“It’s taken 18 months to put this together,” Shannon says. “[Much of the] team is from France and they’re in a position where they can’t get support from the government and they can’t get home.
“They’re stuffed. But I’m also stuffed. They come from some of the best pastry kitchens in France, so to have them is an amazing feat in itself … they’re engaged across all the businesses. To unravel all of that would’ve been a complete disaster – they wouldn’t be here, they wouldn’t be training the local guys under them. There was a lot at stake.”
But the Kellams also pride themselves on their foresight. By March 16 – a week before the federally mandated shutdown of restaurants, bars, cafes and clubs – they were already working on a Montrachet dine-at-home service (it would launch the same Monday the shutdown kicked in). And they were quick to recognise the potential of boutique food outlets such as King Street Bakery during a time of enforced social distancing.

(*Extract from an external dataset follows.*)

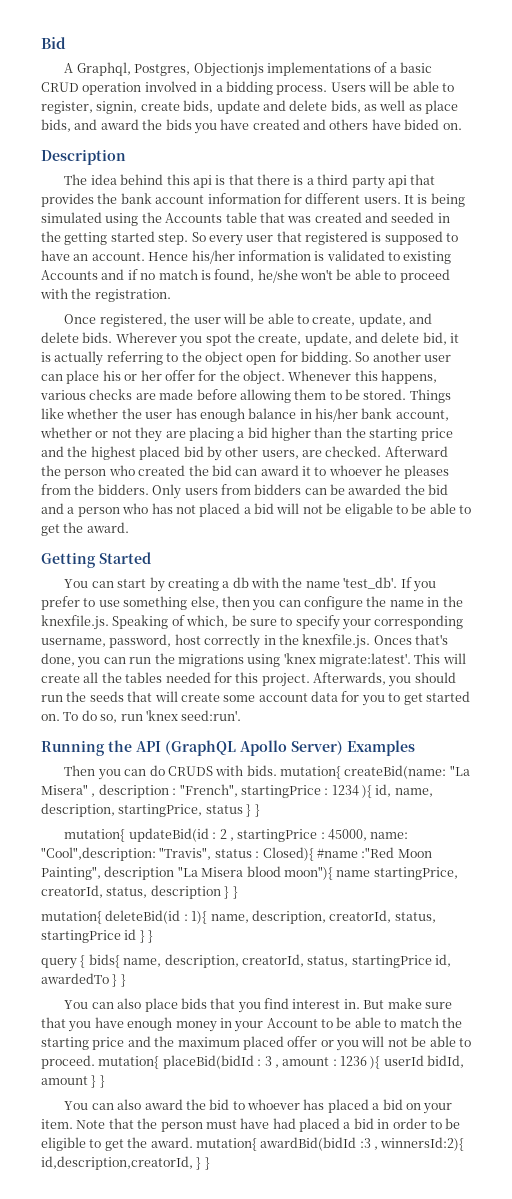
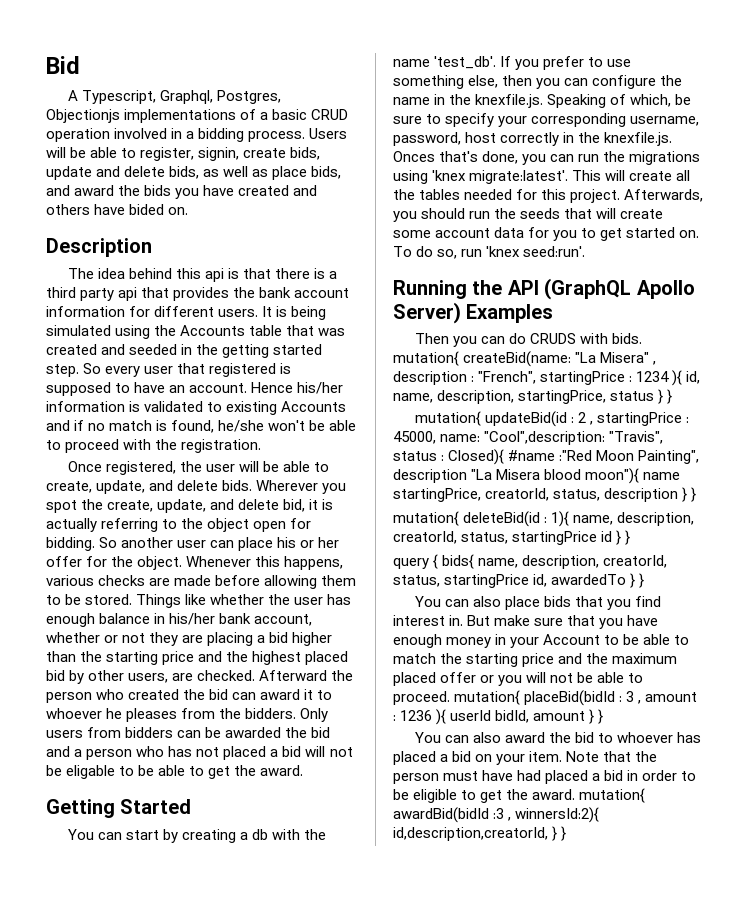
(74, 68) none -> [81,90,156,104] Typescript,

“Going to a quality bread or pastry shop is one of the few joys you can have in this environment,” Shannon says. “You walk or cycle down with your partner, get your coffee, get your pastries, buy some good quality breads for home.”
It’s for the same reason the Kellams moved forward the opening of MICA Brasserie. Taking up a ground-floor tenancy in the same Breakfast Creek Lifestyle Precinct that’s home to both The Kneadery and Lumière Events & Culinary Studio, MICA Brasserie was unveiled earlier this month in stripped-back form, peddling pastries, cakes and breads to Newstead, Ascot and Hamilton locals.
“That [community] is quite a big portion of our regular patronage at Montrachet and King Street Bakery,” Shannon says. “There’s limited choice in this area for people.”
The venue itself is a looker, a handsome green awning welcoming punters into a space richly detailed with brick, marble and ribbed glass. Up front is an enormous counter full of the decadent hits popular with King Street diehards: pain aux raisins, almond croissants, eclairs and Danishes, as well as savoury items such as quiches, salads, Black Angus beef pies and freshly baked breads. There’s also a new range of vegan sweets that includes vegan pavlova and macarons. The food is helped down by Vittoria coffee and a selection of cold drinks.
Out front, MICA Brasserie might match the modernity of the neighbouring car dealerships but it boasts the same outlook as the forgotten old Breakfast Creek Wharf the precinct replaced, with views across the water towards the Breakfast Creek Hotel.
“There are kayakers and rowers turning up – it’s been a great turnout,” Shannon says. “We’ve been open two weeks and last weekend we did triple the business of our first. We had a line outside for four hours. We’ve been sold out every day we’ve been open.”
Behind Mica’s success, Shannon says, is The Kneadery. The 1000-square-metre production kitchen operates at a scale that allows the Kellams to supply pastries and breads for both MICA Brasserie and King Street Bakery while also churning out hundreds of Montrachet at-home meal kits.
“It’s the way of the future, for restaurant groups to have their own central kitchen,” Shannon says. “It’s an amazing facility. Just the savoury part of the kitchen where we prep for Montrachet and MICA Brasserie is double the size of the entire Montrachet restaurant.
“It made it easier to launch MICA Brasserie and I’ve relieved pressure off Montrachet. That was my goal all along.”